> **Material supplied**
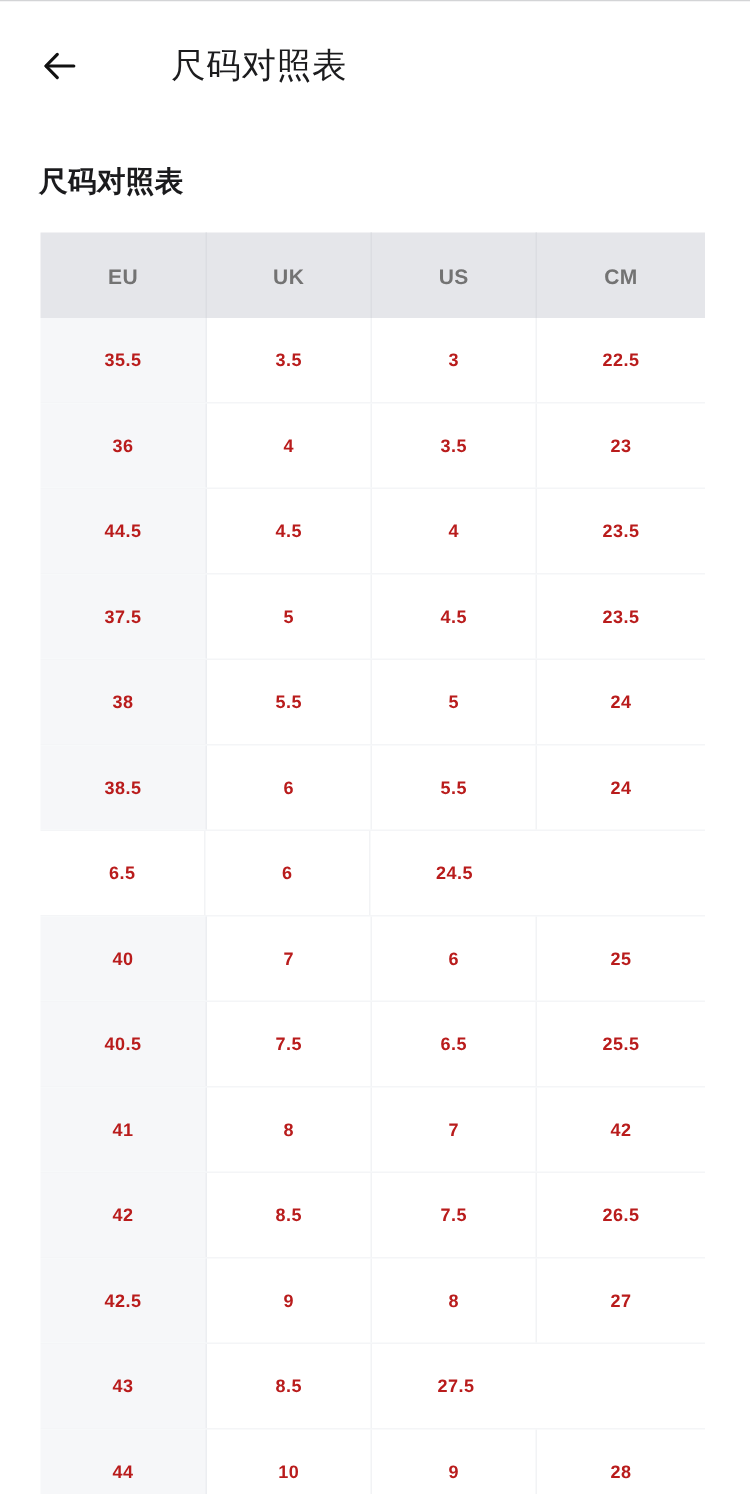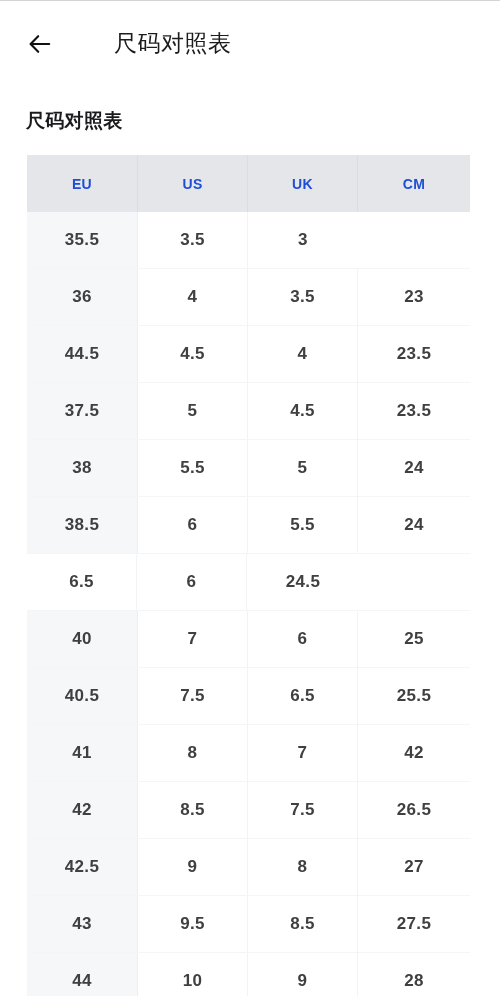--- a/index.html
+++ b/index.html
@@ -83,40 +83,40 @@
 
   .trow {
     display: flex;
     width: 443px;
   }
 
   .tcell {
     display: flex;
     align-items: center;
     justify-content: center;
-    font-size: 17px;
+    font-size: 12px;
     font-weight: 700;
-    color: #404040;
+    color: #b91c1c;
     letter-spacing: 0.3px;
     height: 56px;
     border-right: 1px solid #f2f3f5;
   }
   .tcell:last-child { border-right: none; }
 
   .col-0 { width: 111px; }
   .col-1 { width: 110px; }
   .col-2 { width: 110px; }
   .col-3 { width: 112px; }
 
   
   .thead .trow { height: 57px; }
   .thead .tcell {
     height: 57px;
     background: #e5e6ea;
-    color: #1d4ed8;
+    color: #737373;
     font-size: 14px;
     font-weight: 700;
     border-right: 1px solid #dcdde2;
   }
   .thead .tcell:last-child { border-right: none; }
 
   
   .tbody .trow {
     border-bottom: 1px solid #f4f5f7;
   }
@@ -142,31 +142,32 @@
     <div class="nav-title">尺码对照表</div>
   </div>
 
   <div class="section-heading">尺码对照表</div>
 
   <div class="size-table">
 
     <div class="thead">
       <div class="trow">
         <div class="tcell col-0">EU</div>
+        <div class="tcell col-2">UK</div>
         <div class="tcell col-1">US</div>
-        <div class="tcell col-2">UK</div>
         <div class="tcell col-3">CM</div>
       </div>
     </div>
 
     <div class="tbody">
       <div class="trow">
         <div class="tcell col-0">35.5</div>
         <div class="tcell col-1">3.5</div>
         <div class="tcell col-2">3</div>
+        <div class="tcell col-3">22.5</div>
       </div>
       <div class="trow">
         <div class="tcell col-0">36</div>
         <div class="tcell col-1">4</div>
         <div class="tcell col-2">3.5</div>
         <div class="tcell col-3">23</div>
       </div>
       <div class="trow">
         <div class="tcell col-0">44.5</div>
         <div class="tcell col-1">4.5</div>
@@ -221,21 +222,20 @@
         <div class="tcell col-3">26.5</div>
       </div>
       <div class="trow">
         <div class="tcell col-0">42.5</div>
         <div class="tcell col-1">9</div>
         <div class="tcell col-2">8</div>
         <div class="tcell col-3">27</div>
       </div>
       <div class="trow">
         <div class="tcell col-0">43</div>
-        <div class="tcell col-1">9.5</div>
         <div class="tcell col-2">8.5</div>
         <div class="tcell col-3">27.5</div>
       </div>
       <div class="trow">
         <div class="tcell col-0">44</div>
         <div class="tcell col-1">10</div>
         <div class="tcell col-2">9</div>
         <div class="tcell col-3">28</div>
       </div>
     </div>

> **What is expected**
The entries are to be restated word for word, with pictures omitted.

> **Answer to this problem**
--- a/index.html
+++ b/index.html
@@ -83,40 +83,40 @@
 
   .trow {
     display: flex;
     width: 443px;
   }
 
   .tcell {
     display: flex;
     align-items: center;
     justify-content: center;
-    font-size: 17px;
+    font-size: 12px;
     font-weight: 700;
-    color: #404040;
+    color: #b91c1c;
     letter-spacing: 0.3px;
     height: 56px;
     border-right: 1px solid #f2f3f5;
   }
   .tcell:last-child { border-right: none; }
 
   .col-0 { width: 111px; }
   .col-1 { width: 110px; }
   .col-2 { width: 110px; }
   .col-3 { width: 112px; }
 
   
   .thead .trow { height: 57px; }
   .thead .tcell {
     height: 57px;
     background: #e5e6ea;
-    color: #1d4ed8;
+    color: #737373;
     font-size: 14px;
     font-weight: 700;
     border-right: 1px solid #dcdde2;
   }
   .thead .tcell:last-child { border-right: none; }
 
   
   .tbody .trow {
     border-bottom: 1px solid #f4f5f7;
   }
@@ -142,31 +142,32 @@
     <div class="nav-title">尺码对照表</div>
   </div>
 
   <div class="section-heading">尺码对照表</div>
 
   <div class="size-table">
 
     <div class="thead">
       <div class="trow">
         <div class="tcell col-0">EU</div>
+        <div class="tcell col-2">UK</div>
         <div class="tcell col-1">US</div>
-        <div class="tcell col-2">UK</div>
         <div class="tcell col-3">CM</div>
       </div>
     </div>
 
     <div class="tbody">
       <div class="trow">
         <div class="tcell col-0">35.5</div>
         <div class="tcell col-1">3.5</div>
         <div class="tcell col-2">3</div>
+        <div class="tcell col-3">22.5</div>
       </div>
       <div class="trow">
         <div class="tcell col-0">36</div>
         <div class="tcell col-1">4</div>
         <div class="tcell col-2">3.5</div>
         <div class="tcell col-3">23</div>
       </div>
       <div class="trow">
         <div class="tcell col-0">44.5</div>
         <div class="tcell col-1">4.5</div>
@@ -221,21 +222,20 @@
         <div class="tcell col-3">26.5</div>
       </div>
       <div class="trow">
         <div class="tcell col-0">42.5</div>
         <div class="tcell col-1">9</div>
         <div class="tcell col-2">8</div>
         <div class="tcell col-3">27</div>
       </div>
       <div class="trow">
         <div class="tcell col-0">43</div>
-        <div class="tcell col-1">9.5</div>
         <div class="tcell col-2">8.5</div>
         <div class="tcell col-3">27.5</div>
       </div>
       <div class="trow">
         <div class="tcell col-0">44</div>
         <div class="tcell col-1">10</div>
         <div class="tcell col-2">9</div>
         <div class="tcell col-3">28</div>
       </div>
     </div>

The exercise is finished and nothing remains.